I'm looking for something slightly different, set_1 set_2 and set_3 are all part of the query.

"I went to the movie theater, which was down by the beach" is an example of a potential document.

What elasticsearch returns are the documents that match the list of terms in the input.

Why do you want to do this?

The idea is we have a series of large bodies of text that we index in our Elastic search clusters, for example one would be a news article.

We then want to use the Elasticsearch query to "tag" the article of text.

We build up all the sets of keywords, for example:

set_1 is the "cinema keywords set" which I describe above
set_2 is the "ocean keywords set"
set_3 is the office keywords set.

We may have hundreds of these keywords set.

Then we want to use Elasticsearch to tag a specific article with the keyword sets. For example, a document that mentions cinema and ocean keywords can return the correct tags from the query.

Of course there are ways of doing this on our own, however if we had something like this it would be much easier as we don't want to load in the full body of text, and we also want to avoid rolling our own lemmatization logic, etc.

I hope this makes more sense. Thank you!

I think I understand. You want to use passing a list to check if the terms exist in the text, if so, these terms become tags that can later be indexed in the document to facilitate the search. Right?

In this case, you pass the list using the Terms Query, where a match happens, you use the highlight to mark the text. With the terms marked, you create the list of tags in the document.

The problem I see is that it is not possible to send the list of sets and make the correspondences you want. The option is to make requests for each set separately.

Wouldn't it be better for you to have a service that infers the tags of the texts instead of trying to do it through Elasticsearch?

Thank you! That is the idea we had as well. Going from Highlights -> back to search terms makes sense.

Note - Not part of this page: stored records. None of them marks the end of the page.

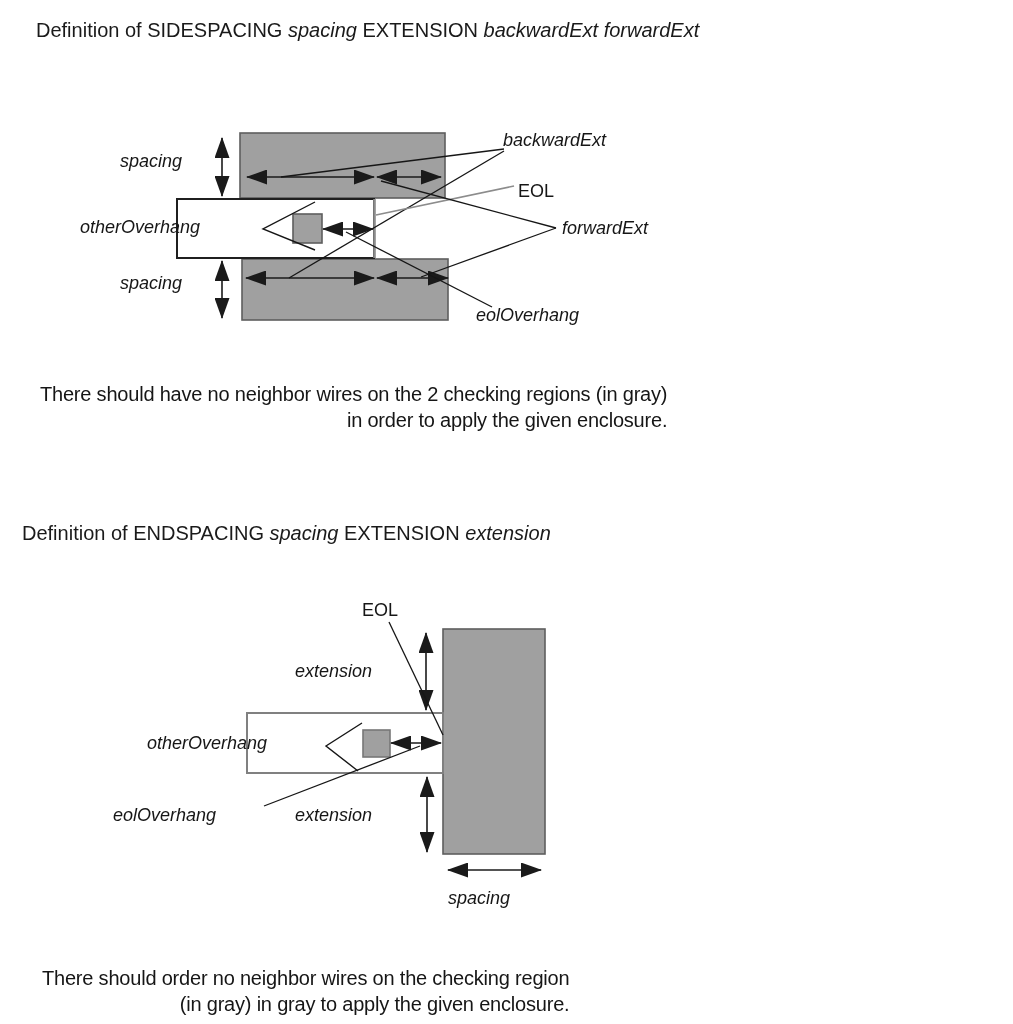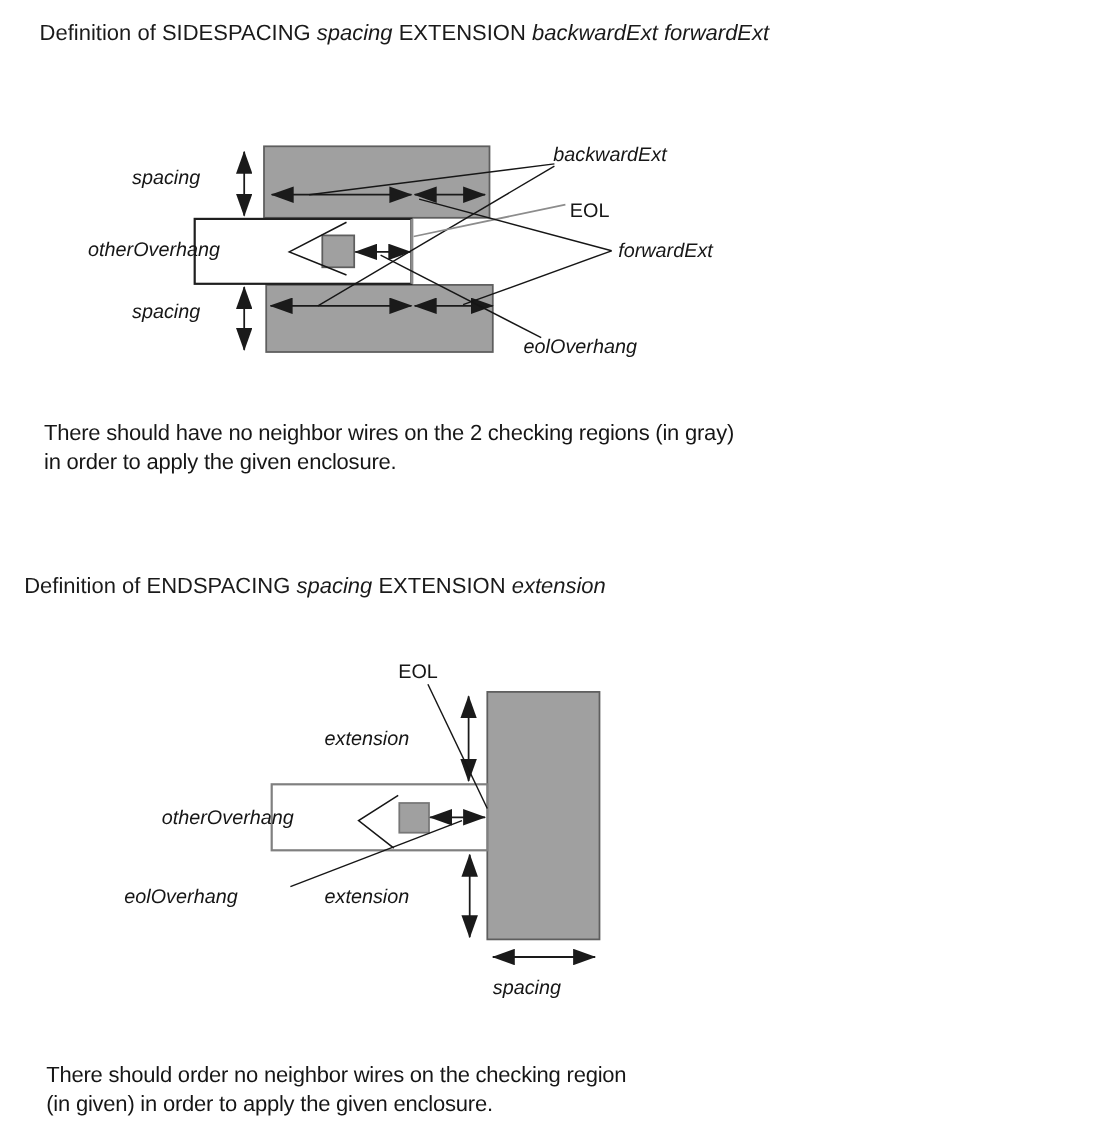--- a/index.html
+++ b/index.html
@@ -1,18 +1,18 @@
 <!DOCTYPE html>
 <html><head>
 <meta charset="utf-8">
 <style>
   html,body{margin:0;padding:0;background:#fff;}
   .page{
     position:relative;width:1013px;height:1024px;background:#ffffff;
-    font-family:"Liberation Sans", sans-serif;color:#1a1a1a;overflow:hidden;
+    font-family:"Liberation Sans", sans-serif;color:#1a1a1a;overflow:hidden;text-align:right;
   }
   .shapes{position:absolute;left:0;top:0;width:1013px;height:1024px;}
   .ttl{position:absolute;font-size:20px;line-height:22px;white-space:pre;color:#1a1a1a;}
   .ttl .it{font-style:italic;}
   .lbl{position:absolute;font-size:18px;line-height:22px;white-space:pre;color:#161616;}
   .it{font-style:italic;}
   .note{position:absolute;font-size:20px;line-height:26px;white-space:pre;color:#161616;letter-spacing:-0.2px;margin-top:10px;}
 </style>
 </head>
 <body>
@@ -76,15 +76,15 @@
 
   <div class="ttl" style="left:22px;top:522px"><span>Definition of </span><span>ENDSPACING </span><span class="it">spacing </span><span>EXTENSION </span><span class="it">extension</span></div>
 
   <div class="lbl" style="left:362px;top:599px">EOL</div>
   <div class="lbl it" style="left:295px;top:660px">extension</div>
   <div class="lbl it" style="left:147px;top:732px">otherOverhang</div>
   <div class="lbl it" style="left:113px;top:804px">eolOverhang</div>
   <div class="lbl it" style="left:295px;top:804px">extension</div>
   <div class="lbl it" style="left:448px;top:887px">spacing</div>
 
-  <div class="note" style="left:42px;top:955px"><div>There should order no neighbor wires on the checking region</div><div>(in given) in order to apply the given enclosure.</div></div>
+  <div class="note" style="left:42px;top:955px"><div>There should order no neighbor wires on the checking region</div><div>(in gray) in gray to apply the given enclosure.</div></div>
 
 </div>
 
 </body></html>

Yes I agree that having a service such as that would be useful however we wanted to keep our documents indexed only in one place (Elasticsearch) if possible.

Following the logic of the Terms Query, the closest to the result you want would be this for set_1. You would have to manipulate the highlight result.

{
  "query": {
    "terms": {
      "text": [
        "movie",
        "cinema",
        "theater"
      ]
    }
  },
  "highlight": {
    "fields": {
      "text": {}
    }
  }
}

Hits

"hits": [
      {
        "_index": "bar",
        "_id": "SzOHmYUBQB-6H-4ZDqaL",
        "_score": 1,
        "_source": {
          "text": "I went to the movie theater, which was down by the beach"
        },
        "highlight": {
          "text": [
            "I went to the <em>movie</em> <em>theater</em>, which was down by the beach"
          ]
        }
      }
    ]

This topic was automatically closed 28 days after the last reply. New replies are no longer allowed.